Michael Roberts talks about the challenges of whistleblowing for medical staff
Winston Churchill said that criticism fulfils the same function as pain does in the human body, and, while they may not be agreeable, they are necessary. Like pain, we have an instinctive aversion to criticism. It can take great fortitude to face up to criticism, and even more to view it as a vehicle for improvement.
Sadly, across many parts of the NHS, such a quality has been lacking. In the wake of the Mid-Staffordshire scandal, the Francis Inquiry highlighted that transparency, openness and candour, whilst universally acknowledged as essential components of good healthcare, are frequently not observed. Although the Inquiry was primarily considering the health provider/patient relationship, this is equally applicable to the relationships of those within healthcare organisations.
Take the example of Radiology Services Manager, Sharmila Chowdhury, who, after 27 years in the NHS, found herself out of work after raising concerns that public money – as much as £250,000 – had been paid to consultants who were moonlighting at private practices. Ms Chowdhury has since found her status as a known whistleblower to be a bar to future employment in the NHS.

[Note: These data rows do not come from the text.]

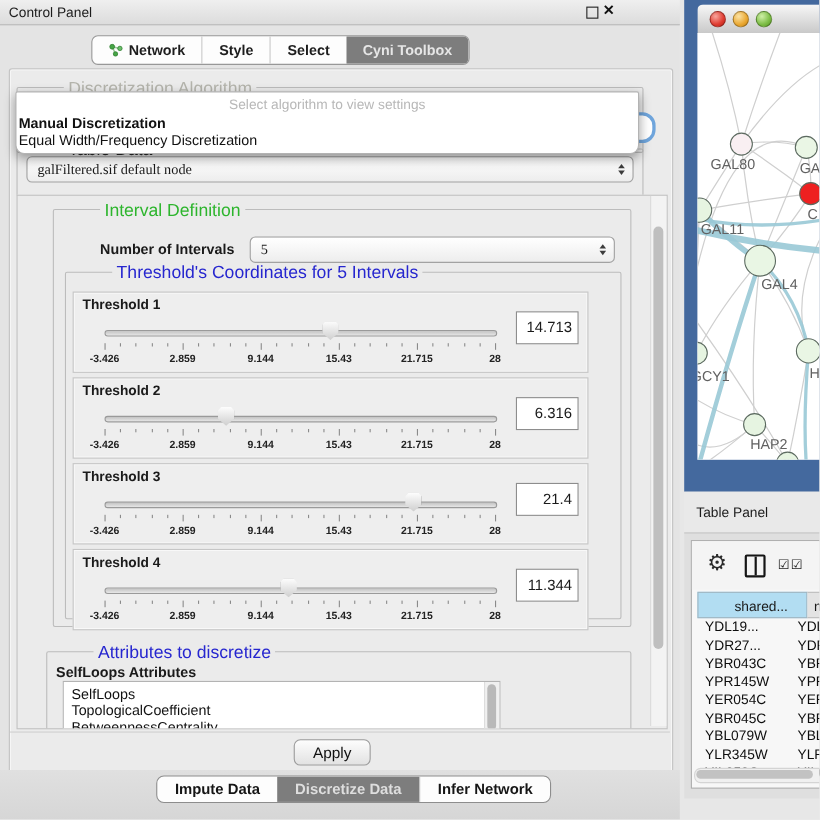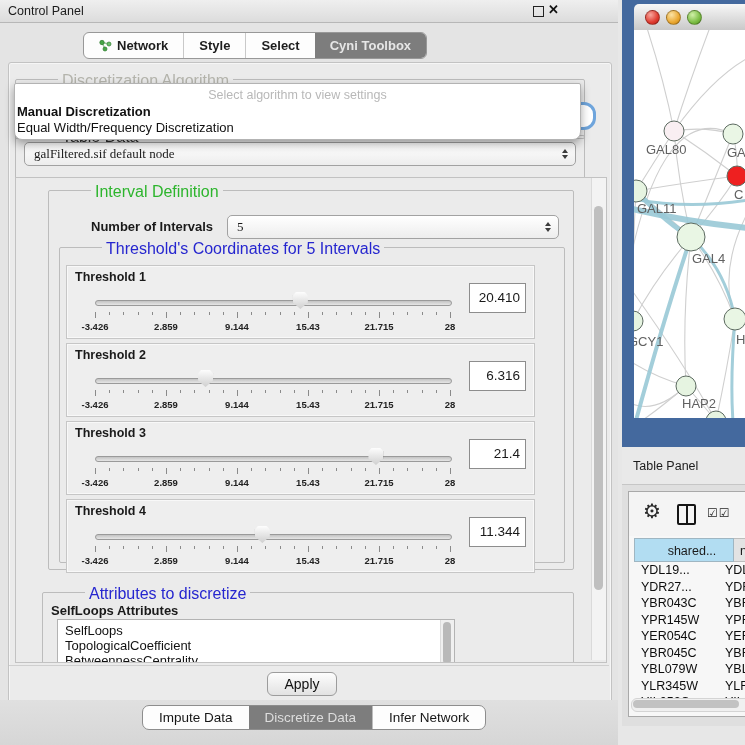--- a/index.html
+++ b/index.html
@@ -256,7 +256,7 @@
                       <span style="left:100%">28</span>
                     </div>
        </div>
-       <div class="thr-value">20.410</div>
+       <div class="thr-value">14.713</div>
                 </div>
                 <div class="thr">
                   <div class="thr-label">Threshold 2</div>

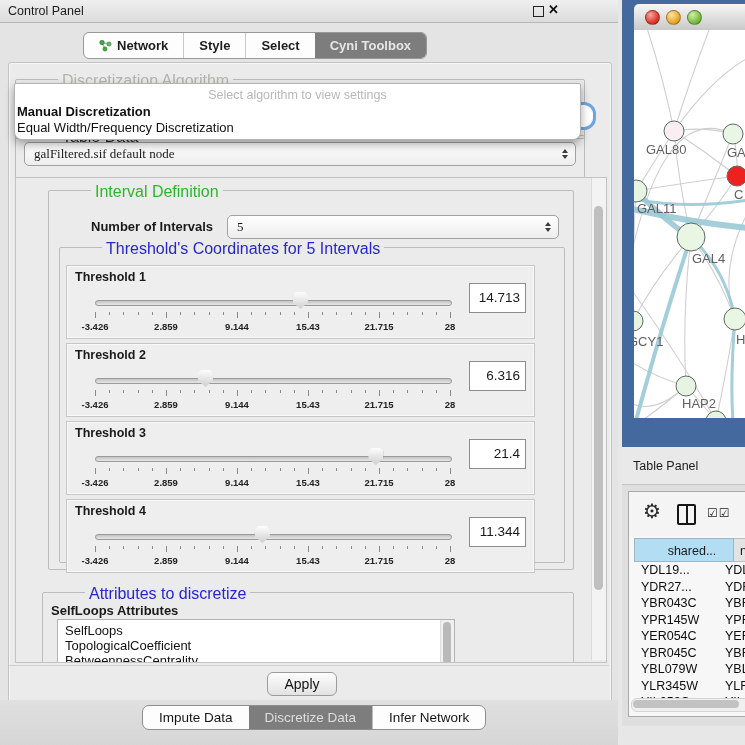--- a/index.html
+++ b/index.html
@@ -98,7 +98,7 @@
 
   .bottom-strip{position:absolute;left:0;top:700px;width:618px;height:45px;background:linear-gradient(#e0e0e0,#d6d6d6);}
   .bottom-tabs{position:absolute;left:142px;top:705px;height:23px;display:flex;background:#fdfdfd;
-      border:1px solid #8d8d8d;border-radius:7px;overflow:hidden;font-size:13.5px;font-weight:normal;}
+      border:1px solid #8d8d8d;border-radius:7px;overflow:hidden;font-size:13.5px;font-weight:bold;}
   .btab{line-height:23px;padding:0 16px;color:#161616;}
   .btab + .btab{border-left:1px solid #bdbdbd;}
   .btab.selected{background:#7d7d7d;color:#dedede;border-left:none;}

Or consider Gary Walker, former Chief Executive of United Lincoln Hospitals NHS Trust, who lost his job, supposedly, for swearing in a meeting. It later transpired that he had in fact been forced to leave after refusing to meet waiting list targets for non-emergency patients when the Trust’s hospitals were full of emergency cases. He was gagged by a compromise agreement over the reasons for his departure.

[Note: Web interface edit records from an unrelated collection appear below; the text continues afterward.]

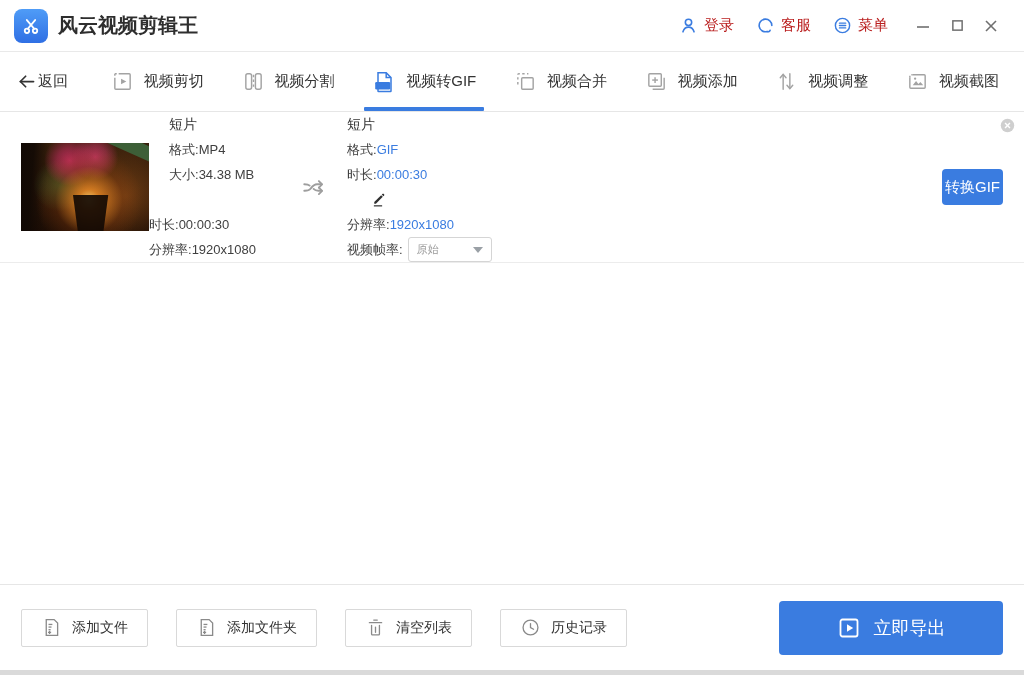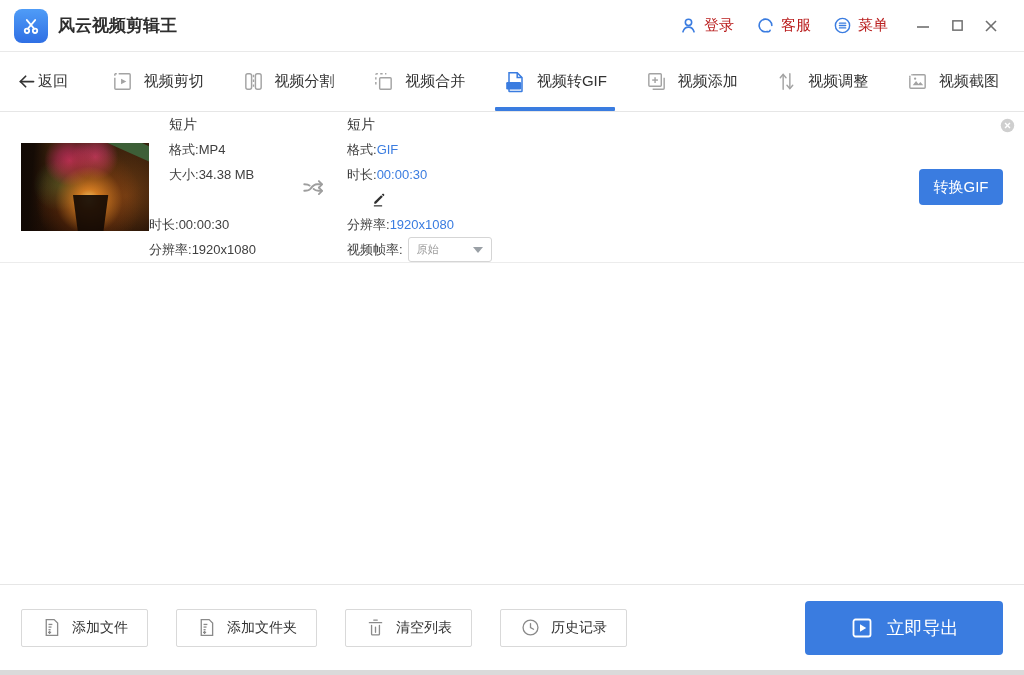--- a/index.html
+++ b/index.html
@@ -30,7 +30,7 @@
     background: linear-gradient(180deg, #4f9cf7, #2f6fe4);
     display: flex; align-items: center; justify-content: center;
   }
-  .app-title { font-size: 17px; font-weight: bold; color: #2e2e2e; margin-left: 10px; }
+  .app-title { font-size: 20px; font-weight: bold; color: #2e2e2e; margin-left: 10px; }
   .tb-right { margin-left: auto; display: flex; align-items: center; }
   .tb-item {
     display: flex; align-items: center; gap: 6px;

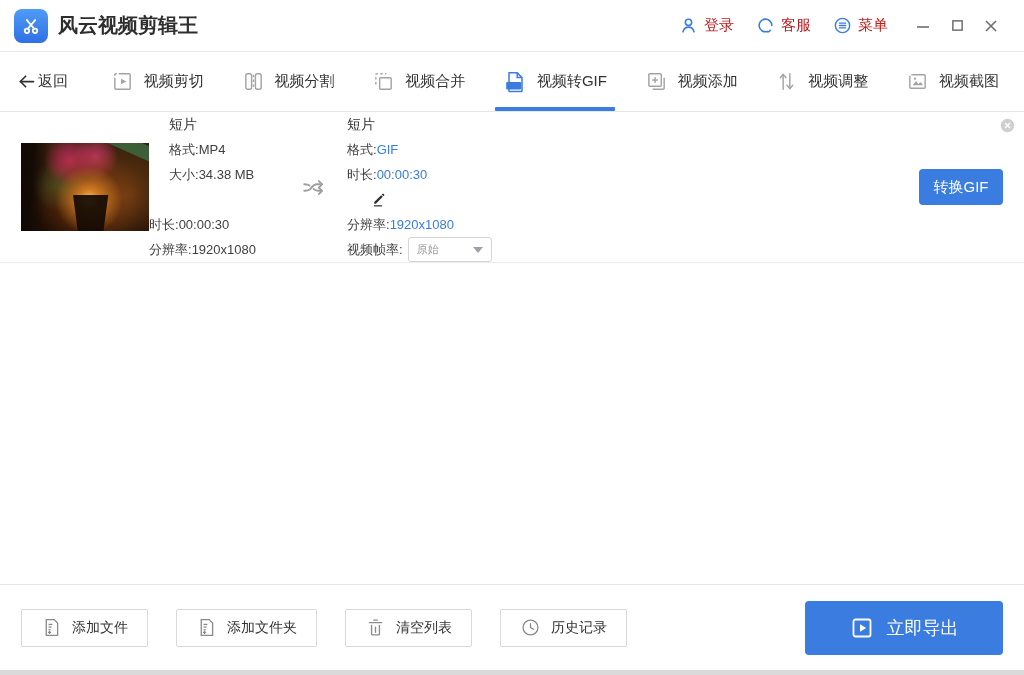--- a/index.html
+++ b/index.html
@@ -298,16 +298,6 @@
       <span>视频分割</span>
     </div>
 
-    <div class="nav-tab">
-      <span class="tab-icon">
-        <svg width="23" height="23" viewBox="0 0 24 24" fill="none" stroke="currentColor" stroke-width="1.5">
-          <path d="M4 15V5a1 1 0 0 1 1-1h10" stroke-dasharray="2.5 2.5"></path>
-          <rect x="8" y="8" width="12" height="12" rx="1"></rect>
-        </svg>
-      </span>
-      <span>视频合并</span>
-    </div>
-
     <div class="nav-tab active">
       <span class="tab-icon">
         <svg width="24" height="24" viewBox="0 0 24 24" fill="none" stroke="currentColor" stroke-width="1.5">
@@ -318,6 +308,16 @@
         </svg>
       </span>
       <span>视频转GIF</span>
+    </div>
+
+    <div class="nav-tab">
+      <span class="tab-icon">
+        <svg width="23" height="23" viewBox="0 0 24 24" fill="none" stroke="currentColor" stroke-width="1.5">
+          <path d="M4 15V5a1 1 0 0 1 1-1h10" stroke-dasharray="2.5 2.5"></path>
+          <rect x="8" y="8" width="12" height="12" rx="1"></rect>
+        </svg>
+      </span>
+      <span>视频合并</span>
     </div>
 
     <div class="nav-tab">

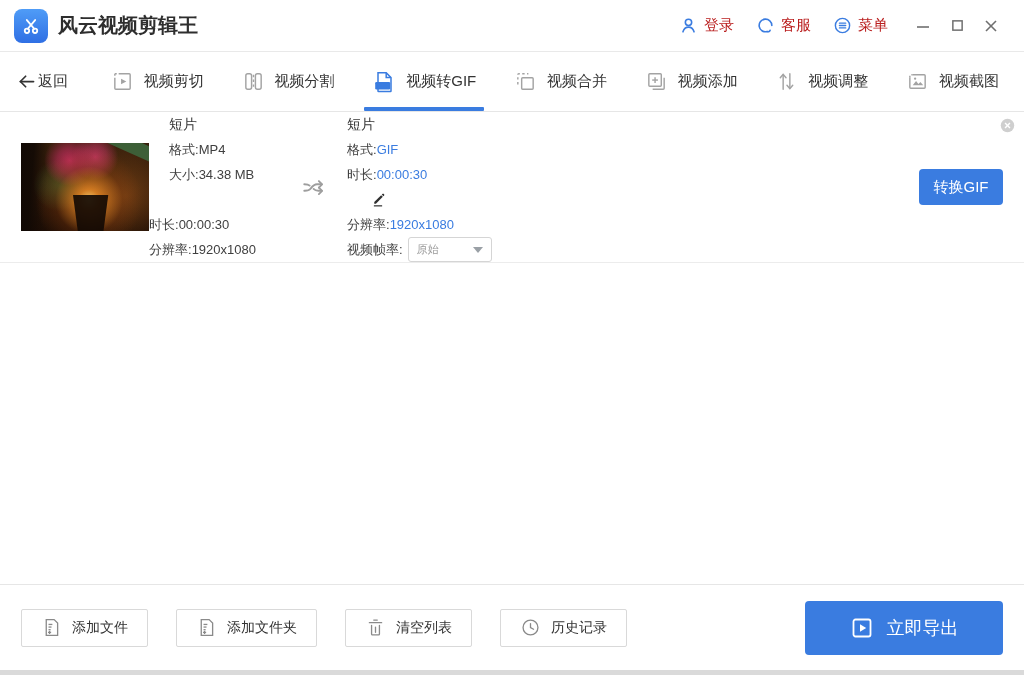--- a/index.html
+++ b/index.html
@@ -147,7 +147,7 @@
   }
   .convert-btn {
     margin-left: auto;
-    width: 84px; height: 36px;
+    width: 61px; height: 36px;
     background: #3a7ce0; color: #fff;
     border: none; border-radius: 4px;
     font-size: 15px;

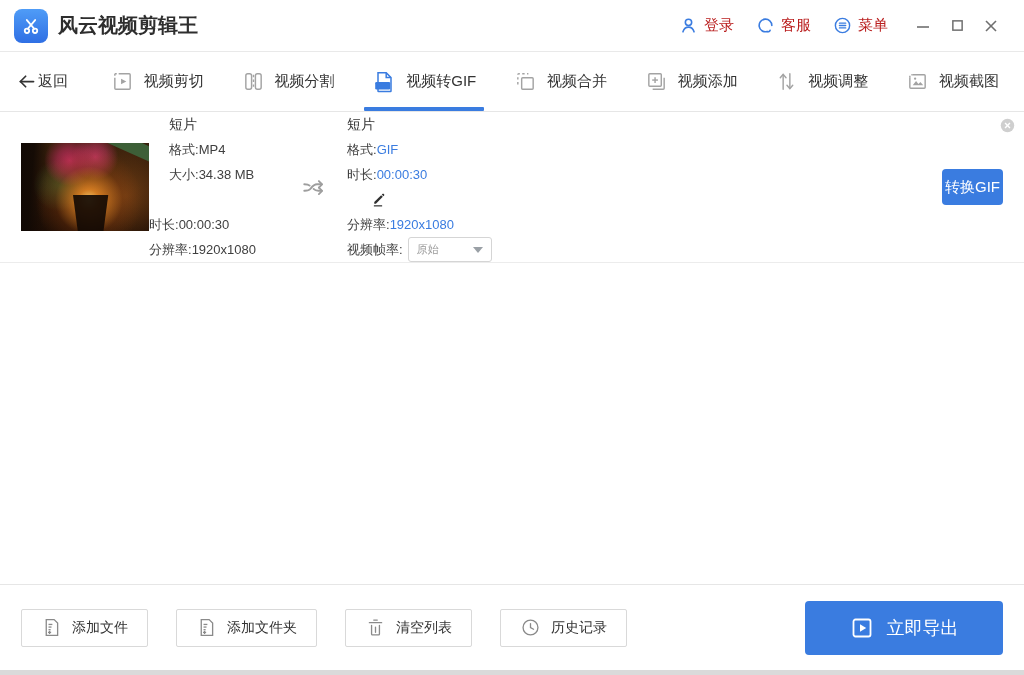--- a/index.html
+++ b/index.html
@@ -186,7 +186,7 @@
   .foot-btn .f-icon { color: #8a8a8a; }
   .export-btn {
     margin-left: auto;
-    width: 198px; height: 54px;
+    width: 224px; height: 54px;
     background: #3a7ce0; color: #fff;
     border: none; border-radius: 4px;
     font-size: 18px;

These are not isolated cases; there are many more that have fallen victim and more still that dare not come forward. Alarmingly, this problem appears to be on the rise: according to a national NHS staff survey in 2013, 22% of NHS staff reported being bullied, harassed or abused and would fear reprisals if they raised a concern at work – up from 14% in 2010. In this year’s annual GMC survey, only 0.8% of trainee doctors said they had raised concerns this year, compared with 5.2% last year, and one in seven said they had been a victim of, or had witnessed, bullying.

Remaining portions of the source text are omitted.